Como não se tratava de “assunto de relevante importância”, como manda o Decreto 84.181, de 1979, que regulamenta a convocação de rede nacional de rádio e TV, o pronunciamento de Lula não tinha nenhum compromisso com a verdade. Sentindo-se autorizado por sua condição de demiurgo, caprichou na mistificação.
Depois de relatar a suposta terra arrasada deixada por seus antecessores, Lula enumerou seus alegados feitos, como se estivesse no horário eleitoral. Sem dar qualquer contexto, como é típico das bravatas de palanque, falou como se antes dele não houvesse um país, e sim um inferno. Não citou os nomes nem do “genocida” Jair Bolsonaro nem do “golpista” Michel Temer, mas nem precisava. Estava claro que o presidente estava mais uma vez colocando os brasileiros diante de uma escolha crucial: o PT ou a barbárie. Com a volta do PT ao poder, declarou Lula, “o Brasil se reencontrou com a civilização”. Nada menos.
É evidente que se pode fazer todo tipo de crítica ao governo de Jair Bolsonaro, que lidou de maneira criminosa com a pandemia, ameaçou reiteradas vezes promover uma ruptura democrática, desmoralizou o Brasil no exterior e destratou jornalistas e opositores. Lula, como cidadão e presidente, tem todo o direito de fazer o pior juízo possível de Bolsonaro, mas o lugar para fazê-lo não é numa rede nacional de rádio e TV – que, além de não se prestar a isso, não permite o contraditório. Para quem festeja a “vitória da democracia”, como Lula fez questão de fazer logo no início de seu pronunciamento, trata-se de um comportamento bem pouco democrático.

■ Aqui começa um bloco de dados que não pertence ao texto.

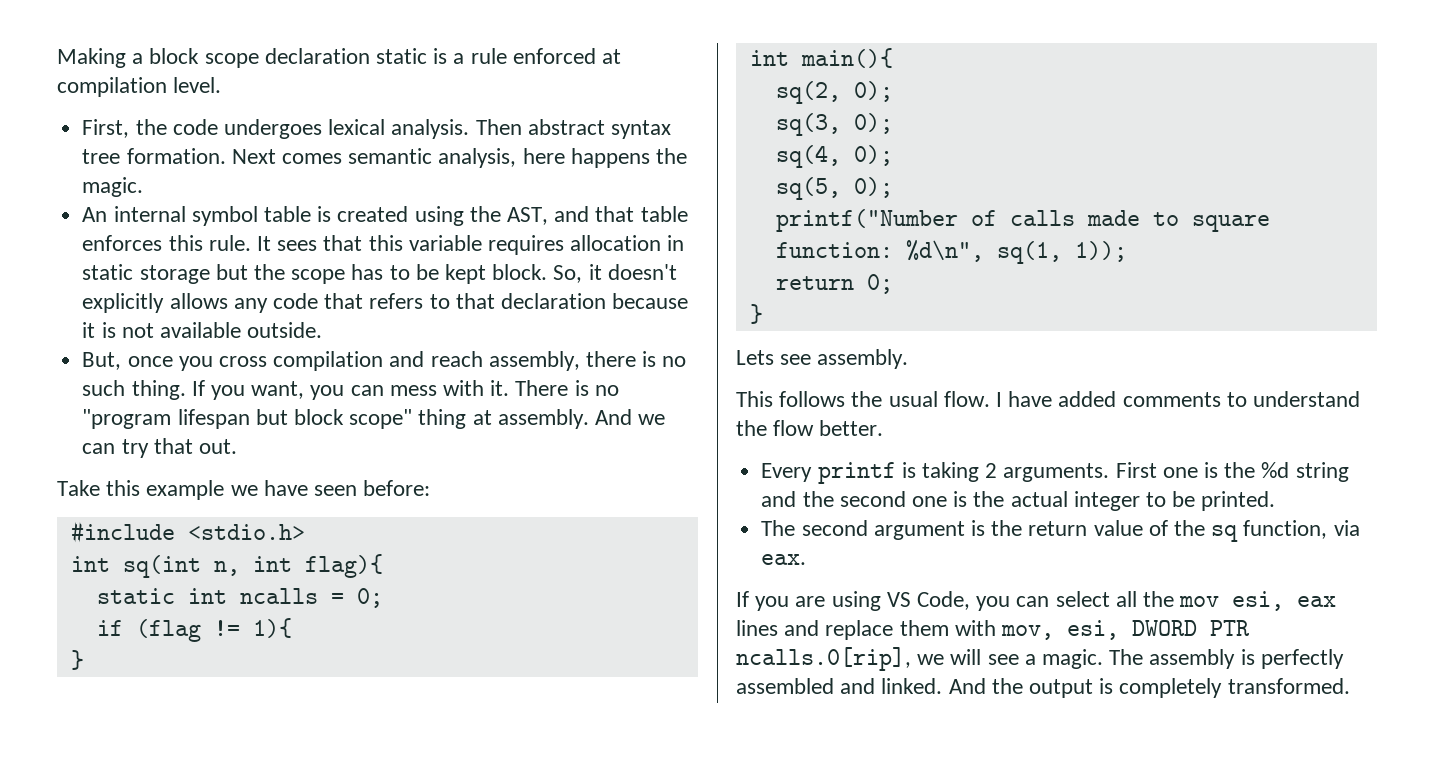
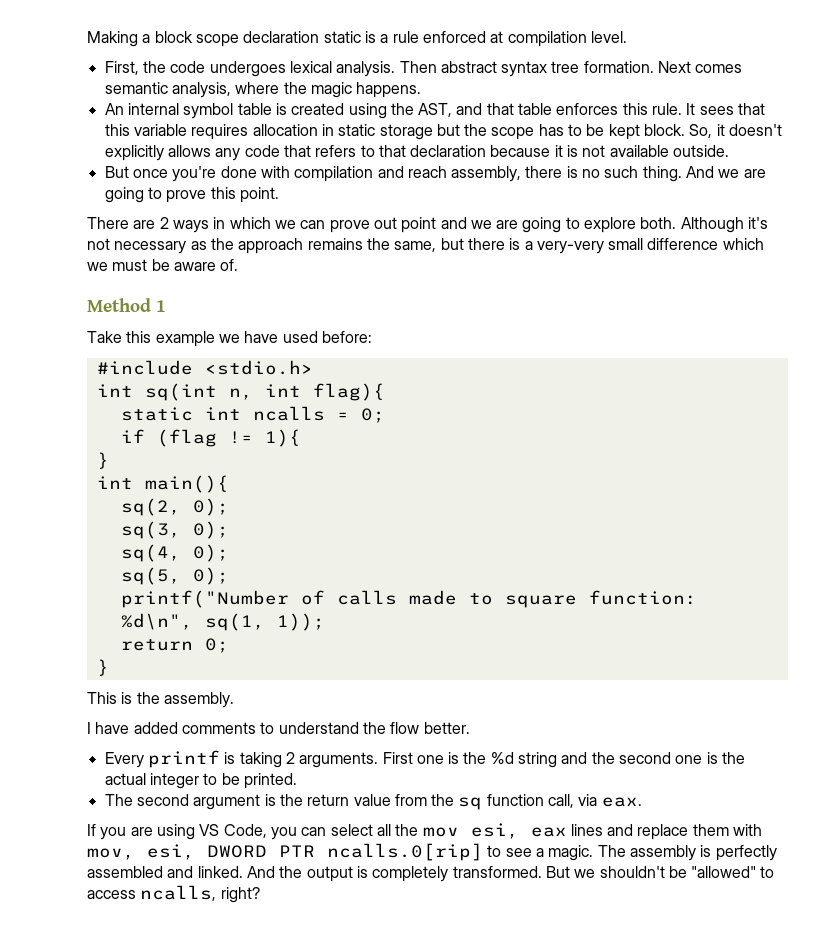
- Next comes semantic analysis, here happens the magic.
+ Next comes semantic analysis, where the magic happens.
- But, once you cross compilation and reach assembly, there is no such thing.
+ But once you're done with compilation and reach assembly, there is no such thing.
- If you want, you can mess with it. There is no "program lifespan but block scope" thing at assembly. And we can try that out.
+ And we are going to prove this point.
+ There are 2 ways in which we can prove out point and we are going to explore both. Although it's not necessary as the approach remains the same, but there is a very-very small difference which we must be aware of.
+ Method 1
- Take this example we have seen before:
+ Take this example we have used before:
- Lets see assembly.
- This follows the usual flow. I have added comments to understand the flow better.
+ This is the assembly.
+ I have added comments to understand the flow better.
- The second argument is the return value of the sq function, via eax.
+ The second argument is the return value from the sq function call, via eax.
- If you are using VS Code, you can select all the mov esi, eax lines and replace them with mov, esi, DWORD PTR ncalls.0[rip], we will see a magic.
+ If you are using VS Code, you can select all the mov esi, eax lines and replace them with mov, esi, DWORD PTR ncalls.0[rip] to see a magic.
+ But we shouldn't be "allowed" to access ncalls, right?

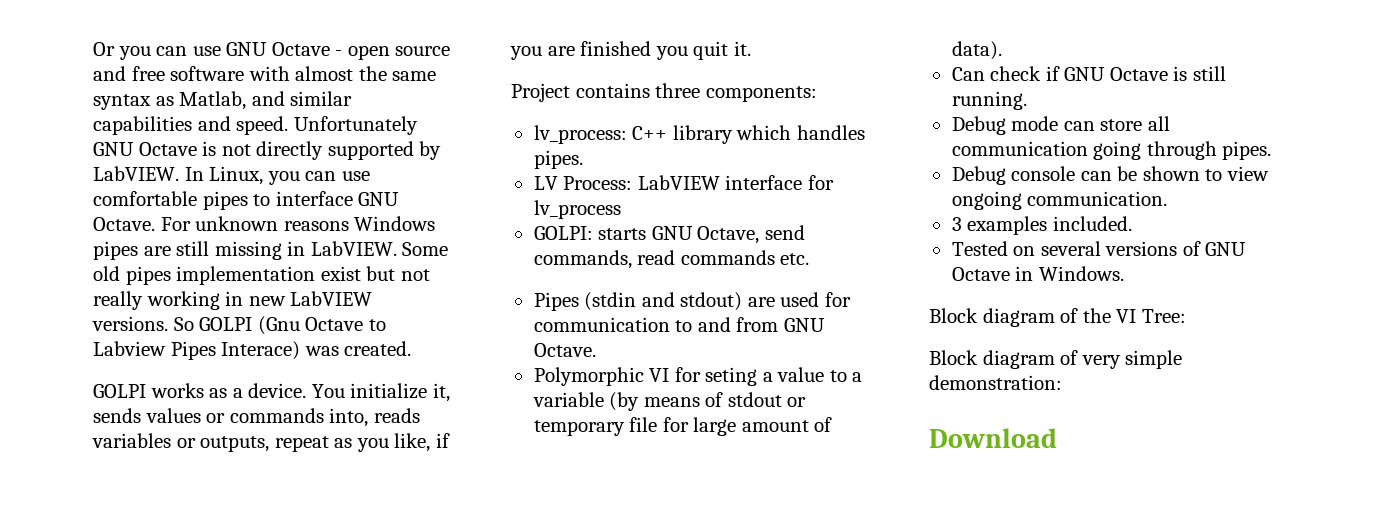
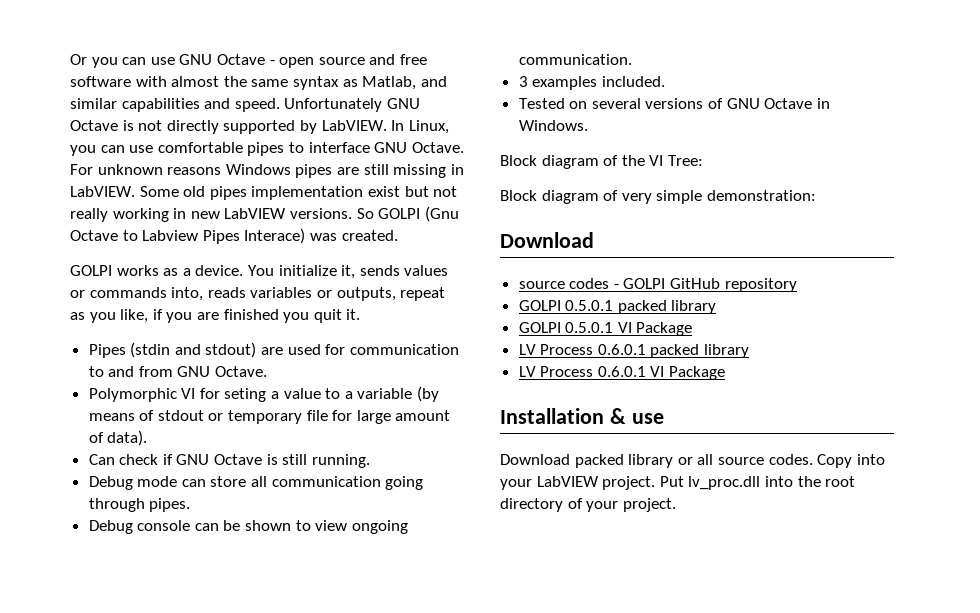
- Project contains three components:
- lv_process: C++ library which handles pipes.
- LV Process: LabVIEW interface for lv_process
- GOLPI: starts GNU Octave, send commands, read commands etc.
+ source codes - GOLPI GitHub repository
+ GOLPI 0.5.0.1 packed library
+ GOLPI 0.5.0.1 VI Package
+ LV Process 0.6.0.1 packed library
+ LV Process 0.6.0.1 VI Package
+ Installation & use
+ Download packed library or all source codes. Copy into your LabVIEW project. Put lv_proc.dll into the root directory of your project.

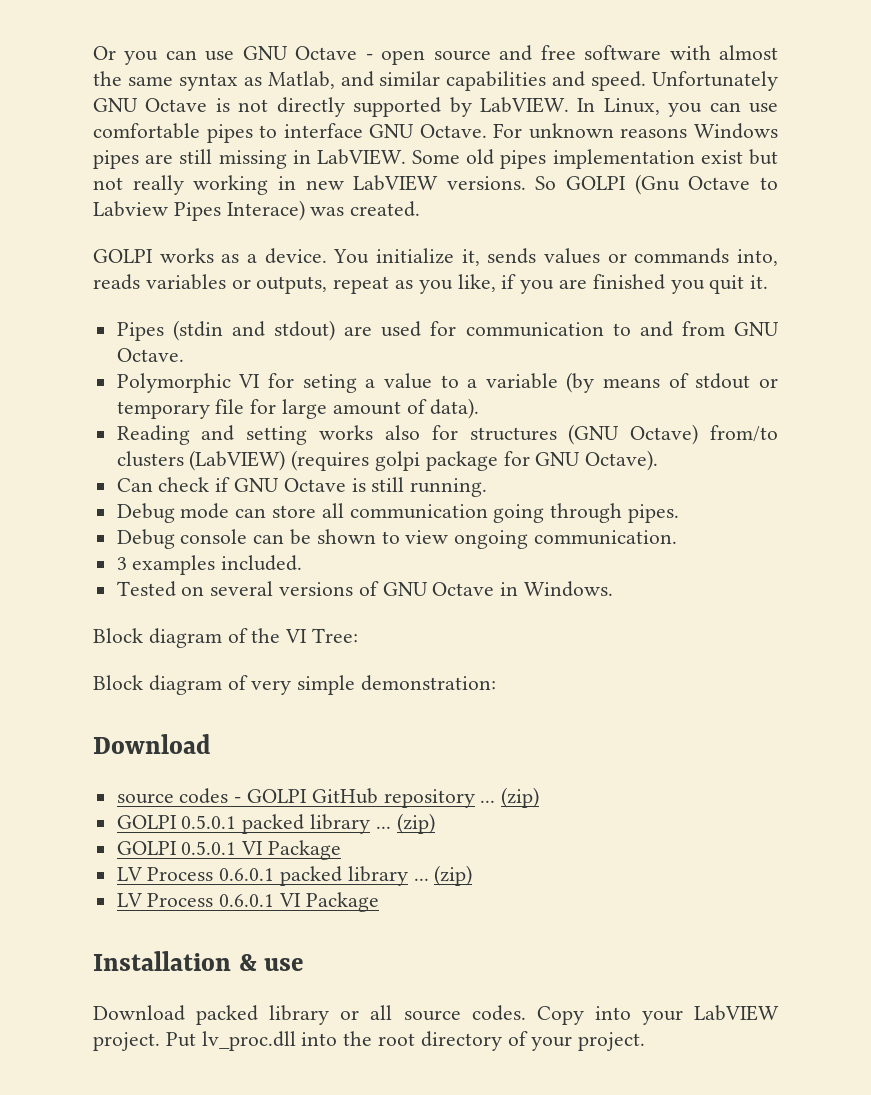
+ Reading and setting works also for structures (GNU Octave) from/to clusters (LabVIEW) (requires golpi package for GNU Octave).
- source codes - GOLPI GitHub repository
+ source codes - GOLPI GitHub repository ... (zip)
- GOLPI 0.5.0.1 packed library
+ GOLPI 0.5.0.1 packed library ... (zip)
- LV Process 0.6.0.1 packed library
+ LV Process 0.6.0.1 packed library ... (zip)

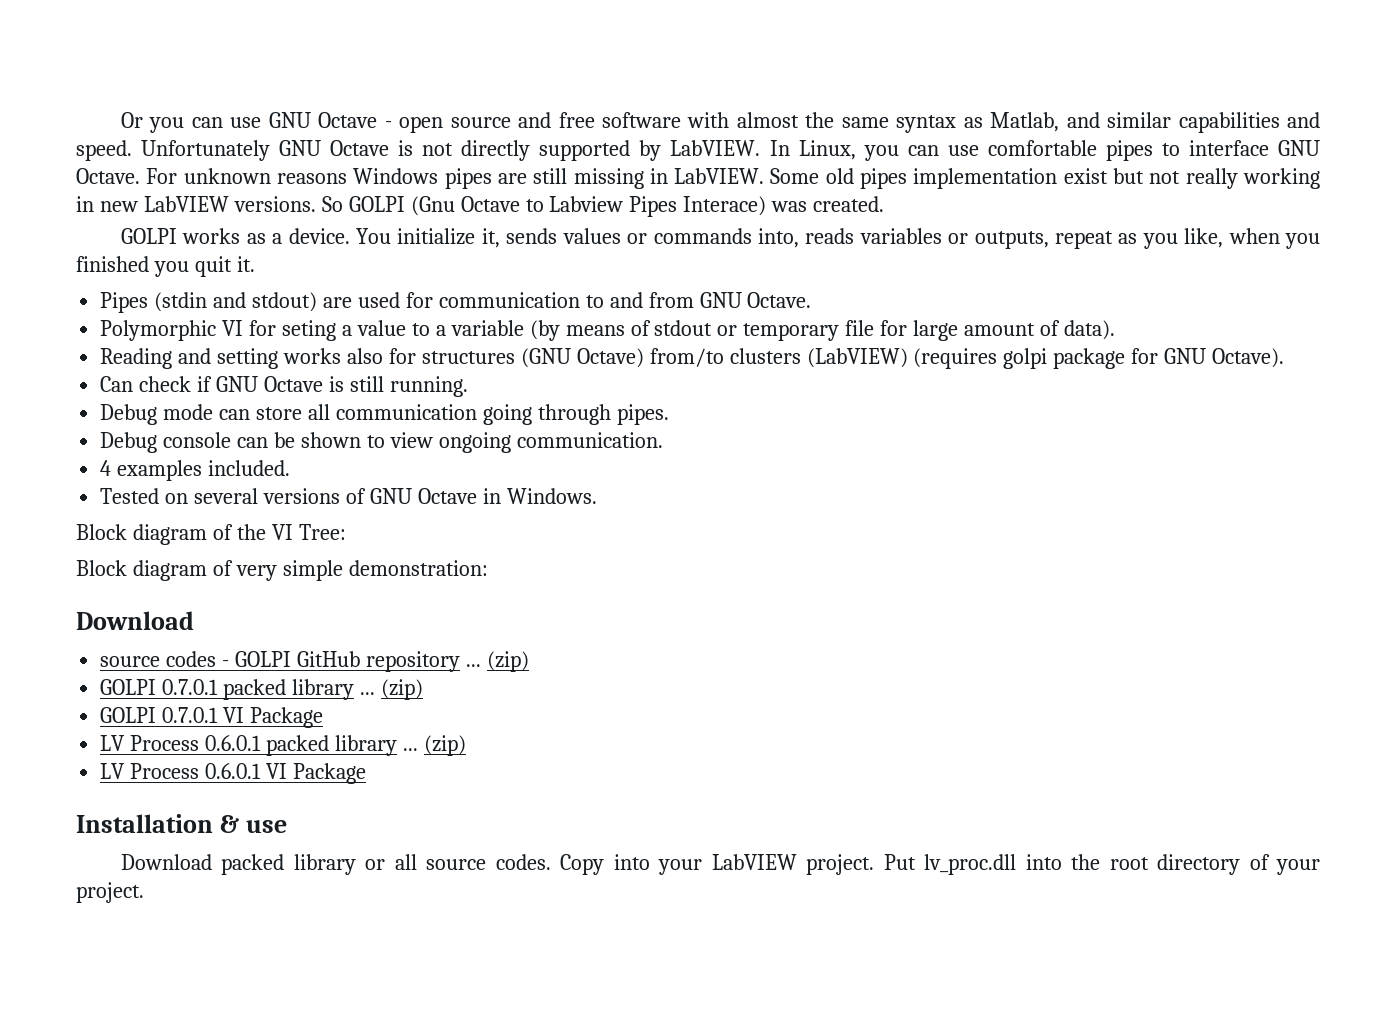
- You initialize it, sends values or commands into, reads variables or outputs, repeat as you like, if you are finished you quit it.
+ You initialize it, sends values or commands into, reads variables or outputs, repeat as you like, when you finished you quit it.
- 3 examples included.
+ 4 examples included.
- GOLPI 0.5.0.1 packed library ...
+ GOLPI 0.7.0.1 packed library ...
- GOLPI 0.5.0.1 VI Package
+ GOLPI 0.7.0.1 VI Package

No mais, é o caso de perguntar quais eram as motivações e os objetivos de Lula com seu comício em cadeia nacional. Ao reiterar seu compromisso com o equilíbrio das contas públicas – numa única frase em seus mais de sete minutos de discurso –, Lula apenas cumpriu tabela. Citou as lições de economia recebidas da mãe como prova de que fala sério, e mais não disse. Todo o resto do pronunciamento, em ano de eleições municipais nas quais Lula está pessoalmente empenhado, serviu para dar o roteiro do embate que ele pretende travar com Bolsonaro – e o uso vergonhoso da máquina pública para isso mostra até que ponto Lula está disposto a ir nessa guerra imaginária.